The Opaque Box · Chapter 6

Assembling the GPT

Chapters 1 through 5 machined the parts: a tokenizer, two embedding tables, the attention head, the multi-head mixer, the block that routes and thinks. Every one of them is on the bench now, tested and shape-true. This chapter invents nothing — it bolts the parts together in the only order the shapes allow, then counts every number in the machine, all 11,132,672 of them, by hand. What stands at the end is a complete GPT that cannot yet do a single useful thing — which is the most honest fact about it, and the whole reason the next chapter exists.

6.1 Where we are — the parts on the bench

Before assembly, walk the bench. Five chapters produced five parts, and it is worth stating in one breath each what every part does — because the whole model is nothing more than these five things in sequence. No sixth secret. No hidden magic. Five parts, in order.

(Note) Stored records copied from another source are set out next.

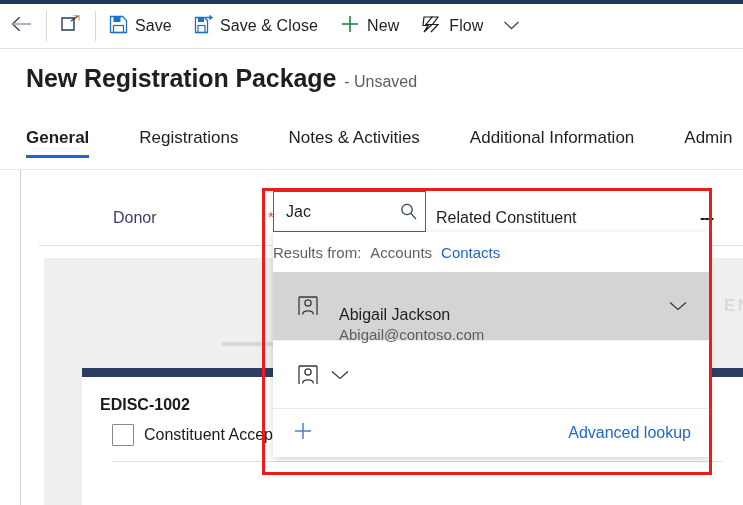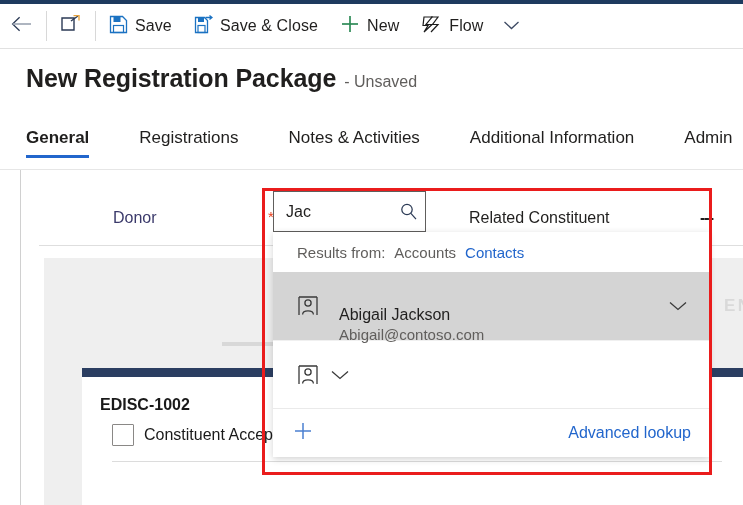--- a/index.html
+++ b/index.html
@@ -158,21 +158,21 @@
   }
   #donor-required {
     position: absolute;
     left: 247px;
     top: 10px;
     font-size: 15px;
     color: #e8401f;
   }
   #related-label {
     position: absolute;
-    left: 448px;
+    left: 415px;
     top: 11px;
     font-size: 16px;
     color: #201f1e;
   }
   #related-value {
     position: absolute;
     left: 679px;
     top: 11px;
     font-size: 16px;
     color: #201f1e;
@@ -326,21 +326,20 @@
     left: 8px;
     width: 436px;
     background: #ffffff;
     box-shadow: 0 2px 7px rgba(0,0,0,0.18);
   }
   #results-from-row {
     display: flex;
     align-items: center;
     gap: 9px;
     height: 40px;
-    padding-left: 24px;
     font-size: 15px;
   }
   #results-from-label { color: #605e5c; }
   .result-source {
     color: #605e5c;
     cursor: pointer;
   }
   .result-source.link { color: #2266cc; }
 
   .result-item {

The tokenizer (Chapter 1) turns raw text into a stream of integers drawn from a 512-token vocabulary — encode_bpe going in, decode coming out, with the learned merges table between them. It is the only part of the system that ever touches actual text.

The embedding tables (Chapter 2) turn each integer into a 384-dimensional vector: token_embedding answers what the token is, position_embedding answers where in the window it sits, and their sum is the (B, T, C) tensor that flows through everything downstream. Chapter 2 also built the input pipeline — NextTokenDataset and its DataLoader — which we will not need until training begins in Chapter 7.

The attention head (Chapter 3) lets each position look back at earlier positions — never forward, thanks to the tril causal mask — and pull in a weighted blend of what it finds. One head, one pattern of looking.

Multi-head attention (Chapter 4) runs six of those heads in parallel, each 64 dimensions wide, concatenates their answers, and mixes them through a final projection. Six patterns of looking, fused into one shape-preserving operation.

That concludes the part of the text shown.